不知过了多久,我在一个破庙中醒过来,天已经黑了,外面还下着暴雨。
莫尧将熬好的汤药喂给我,“你已经昏迷了两日,本想立即带你回狐仙岛见巫子,可你的伤急需处理,所以便先找了个地方替你疗伤。”
我一惊,“你是狐仙岛的人?”
莫尧在我面前现了原形,一只活了五百年的三尾银狐。
他将事情的前因后果通通讲了一遍,包括爹爹和娘亲如何相爱,包括为何我体内会有两道封印……果真如我所想,我娘就是狐仙岛圣女——南宫婉。
想起那枚在朗阴阁找到的玉佩,我警惕起来。“我只想知道,盗取聚灵珠之事,狐仙岛是否参与?是否与魔域勾结?”
莫尧竖起三根手指,“我发誓,狐仙岛绝不会如此,那枚玉佩也是魔域为了栽赃陷害而伪造出来的,就连我都未曾看出。”
不是狐仙岛便好。
他接着道,“我奉婆婆之命到千屿城找你,那时候你已经逃走了,后来巫子通过水镜查到你的所在,我便找了过去。”
难怪与莫尧比试时他会如此,原来是故意的。
“那为何幻影镜不曾照出你的真身?”
“我偷偷朝那镜子施了法,自然不曾照出。而我的任务,便是将你带回狐仙岛继任圣女。”
“我不会和你回去,也不会继任圣女。”
“为何?婆婆已经到了耄耋之年,马上就会身归天地,整个狐仙岛都等着你回去主持大局。”
“莫尧,我只是一个普通人,一个普通的凡人,主持不了狐仙岛的大局,更加担负不起圣女这个重任,我现在只想回家。”

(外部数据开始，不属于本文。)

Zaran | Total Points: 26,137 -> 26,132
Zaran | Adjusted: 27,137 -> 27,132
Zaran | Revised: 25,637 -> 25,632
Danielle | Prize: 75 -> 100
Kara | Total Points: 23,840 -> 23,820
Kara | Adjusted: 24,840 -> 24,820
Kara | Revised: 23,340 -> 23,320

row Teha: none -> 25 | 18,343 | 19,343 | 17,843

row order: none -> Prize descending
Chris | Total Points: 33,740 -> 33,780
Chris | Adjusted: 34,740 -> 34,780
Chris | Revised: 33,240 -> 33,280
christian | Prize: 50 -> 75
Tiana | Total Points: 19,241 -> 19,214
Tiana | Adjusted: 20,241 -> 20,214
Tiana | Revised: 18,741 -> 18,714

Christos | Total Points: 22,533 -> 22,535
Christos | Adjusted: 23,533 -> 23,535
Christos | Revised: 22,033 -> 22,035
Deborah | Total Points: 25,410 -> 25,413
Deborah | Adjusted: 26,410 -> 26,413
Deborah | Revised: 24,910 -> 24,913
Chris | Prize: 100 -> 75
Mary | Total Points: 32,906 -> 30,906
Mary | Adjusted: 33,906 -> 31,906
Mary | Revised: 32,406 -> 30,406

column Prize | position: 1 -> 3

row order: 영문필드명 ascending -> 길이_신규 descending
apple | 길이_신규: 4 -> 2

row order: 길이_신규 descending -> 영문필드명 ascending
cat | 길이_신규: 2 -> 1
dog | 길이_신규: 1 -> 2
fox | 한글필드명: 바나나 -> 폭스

因为拗不过我,所以莫尧还是答应了将我送回千屿城,修养了几日我们方才上路。
回到千屿城时已是傍晚,天空下着大雪,可门却大开着,连一个看守的小厮也都未曾见到。我还感到奇怪,以为周叔又在集结大伙儿训话,可一进门却发现尸体遍地,血流成河。
怎么会这样……
我一路狂奔到内院,在正厅前看到了满身是血的周叔。“周叔……周叔……发生什么事了?怎么会这样?”
“老……老爷……快走……”
话还没说完,周叔便咽气了。
爹爹……我一边跑一边喊,喊爹爹,喊御风哥,却始终没有人回应。一路找到花园,却看到爹爹被人一剑刺穿心口,而那执剑之人,是戚远。
“爹爹!”
我施法将戚远震开,爹爹倒在了血泊之中。我将爹爹抱在怀里,用手压住他的胸口,可血还是不停地涌出来。
“爹爹,你撑住,我马上找人来救你。”
“九儿……”
我哭得不成样子,“是我,我是九儿,我回来了,我再也不会离开爹爹了,爹爹也不要离开九儿好不好?”
爹爹艰难地抬起手,为我擦去泪水。“不……不哭……我们九儿……笑起来的模样最好看。”
我扯出一个笑容,“好,九儿不哭,九儿不哭。”
爹爹的手慢慢从我的脸上滑落,眼睛也慢慢闭了起来。
“爹爹……爹爹……我知道,你一定是生九儿的气了,气我逃婚,还气我离家出走。九儿知道错了,只要你醒过来,怎么罚我都可以,只要你醒过来,九儿一定天天陪在你身边,好不好?”
莫尧安慰道,“青九……”
看着莫尧,我像是抓住了一根救命稻草,恳求道,“莫尧,你不是狐仙吗?你一定有办法救我爹爹的,对不对?我求求你救救他,我求你救救他好不好?”
“青九,顾城主已经走了。”
“你胡说!算命的说过我爹爹会长命百岁的!”突然想起,我现在已经有了法力。“我自己救。我一定能救爹爹的,我一定可以的。”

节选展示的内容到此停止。